もちろん、苦情はそれだけではなかろう。糞や羽がそこらじゅうにバラ撒かれる訳だから。そんなものを毎日掃除させられるのはたまらんという訳である。当たり前の話だが、道にゴミが落ちていないのは、行政の清掃のお陰ではなく、住民が行っているから。汚い都会とは、それができない地域であることを意味しているだけのこと。
従って、掃除が大変な街路樹は嫌われる。それが都会の現実。
まあ、一番の問題は、「自然保護」をスローガンにした、無責任な野鳥保護運動が繰り広げられている点ではないか。こういう問題が発生することなど端からわかっていたことだからだ。特に、ムク鳥など、「椋」という漢字を見れば、どんな体質かわかりきったこと。
確かに、住民の苦情に応えて、自治体が街路樹をバッサリと切ったのを見れば誰だって驚く。幹だけが3mだけ直立する街路は異様だからだ。(そういう樹木手入れの仕方もあるから、必ずしも、異常手段とは言えないが。)。
記者氏は、鳥の大群ではなく、この措置を「不気味」と評価しており、そういう見方もできよう。
だが、こんな問題は奈良だけではなく、至るところで耳にする話。鳥を間引くなどもってのほかということになっている以上、行政にまともな対応ができる訳がないのである。なにもしない訳にいかなくなれば、木々伐採が最善の策だろう。それだけのこと。

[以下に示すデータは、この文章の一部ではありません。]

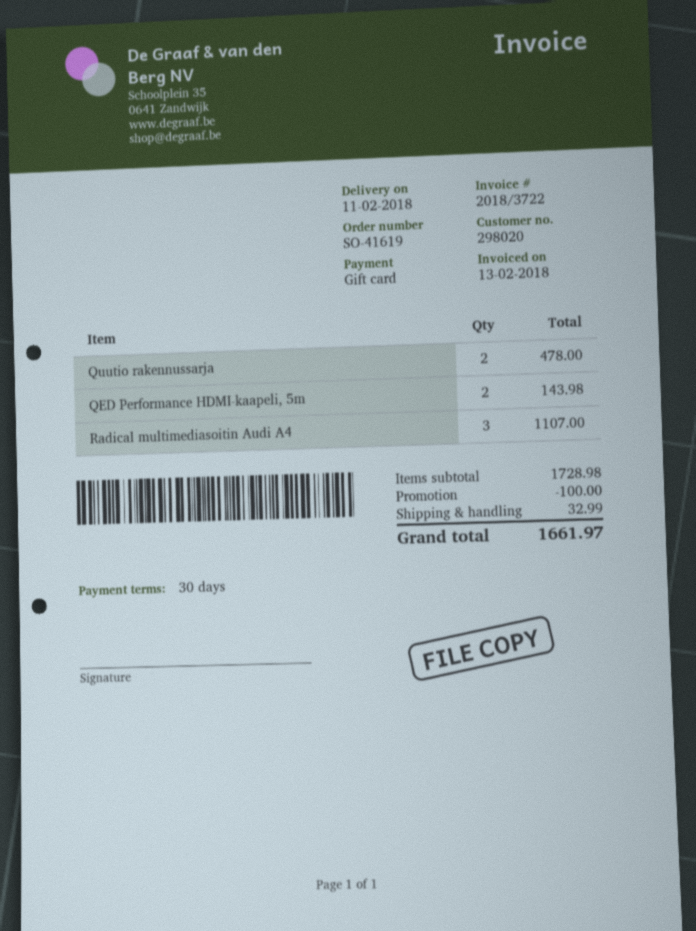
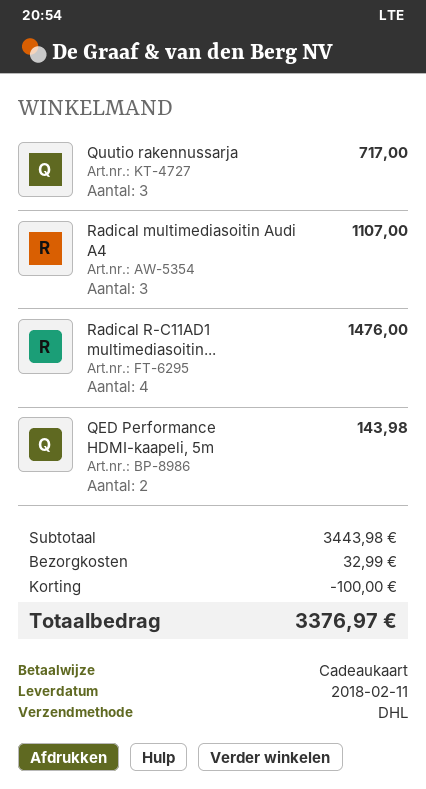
Quutio rakennussarja: 2 for 478.00 -> 3 for 717.00
Radical R-C11AD1 multimediasoitin...: none -> 4 for 1476.00
subtotal: 1728.98 -> 3443.98
total: 1661.97 -> 3376.97

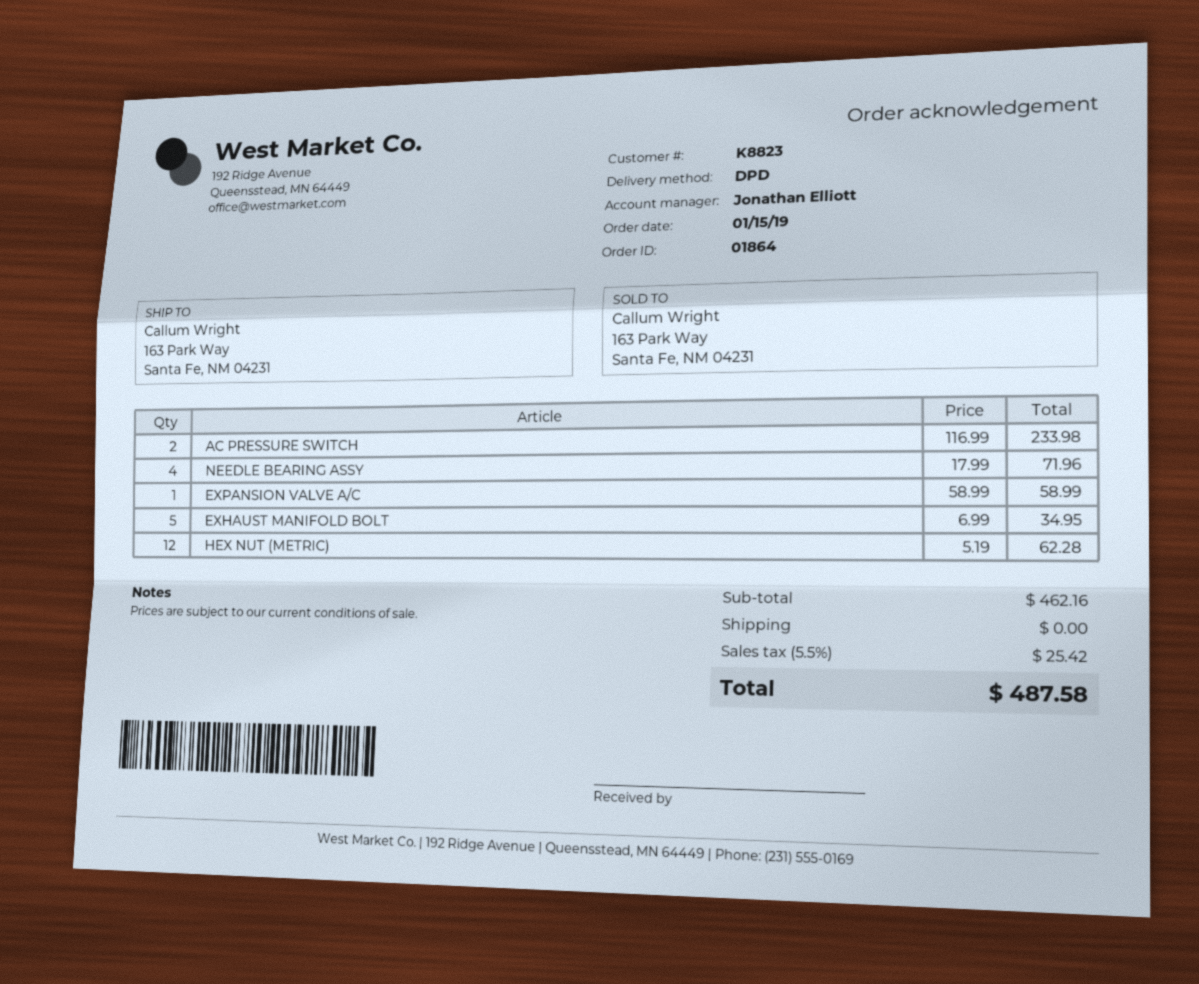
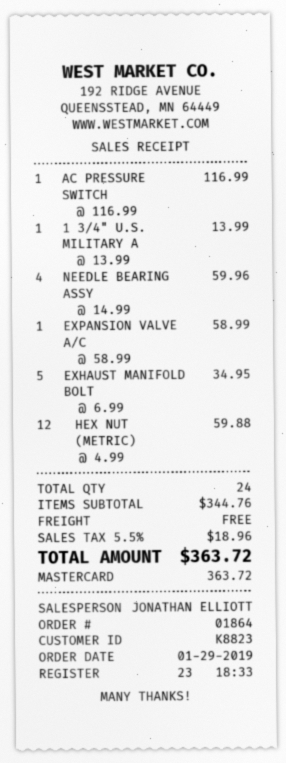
order date: 2019-01-15 -> 2019-01-29
AC PRESSURE SWITCH: 2 x 116.99 = 233.98 -> 1 x 116.99 = 116.99
NEEDLE BEARING ASSY: 4 x 17.99 = 71.96 -> 4 x 14.99 = 59.96
HEX NUT (METRIC): 12 x 5.19 = 62.28 -> 12 x 4.99 = 59.88
1 3/4" U.S. MILITARY A: none -> 1 x 13.99 = 13.99
subtotal: 462.16 -> 344.76
tax: 5.5% = 25.42 -> 5.5% = 18.96
total: 487.58 -> 363.72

おそらく、素人が色々と駆除策を提案し続けた筈。でも、たいていは有効性が疑問なものだらけでどうにもならないのが普通。よくあるのは移動作戦だが、相手は鳥であり一過性でしかない。居場所をさらに増えすだけで終わるのだが、当事者は決してそう考えないし、下手にそんなことを指摘すると烈火のごとく怒り出したりするから、たいていは受け流す。まさ、せいぜいのところ、毎日夜になったら、追いはらう位しかできないのである。
そして行政に支援させ、ヒトモノカネを浪費させる運動へと発展していうのが普通。それ以外に対処の道はないからだ。
増えすぎたら、獲るしかないのだが、そんな当たり前のことができないのである。環境保護などドグマに染まった運動以外のなにものでもない。一種が増えれば、他の種は自ずと生きる場所を失うのであり、それを適宜コントロールするしかないのである。
昔、有名だったのは海鵜の被害。ただならない量の糞が落とされるため、海岸縁の木々が次々と枯れてしまったのである。しかし、それを黙って見ているしかできないのである。やれることと言えば、鵜の皆様にどうか糞をしないで下さいと頼むだけ。
それが、現代の野鳥の保護運動の実像である。反科学的な自然信仰に根ざしているから、この状況を変えることはえらく難しい。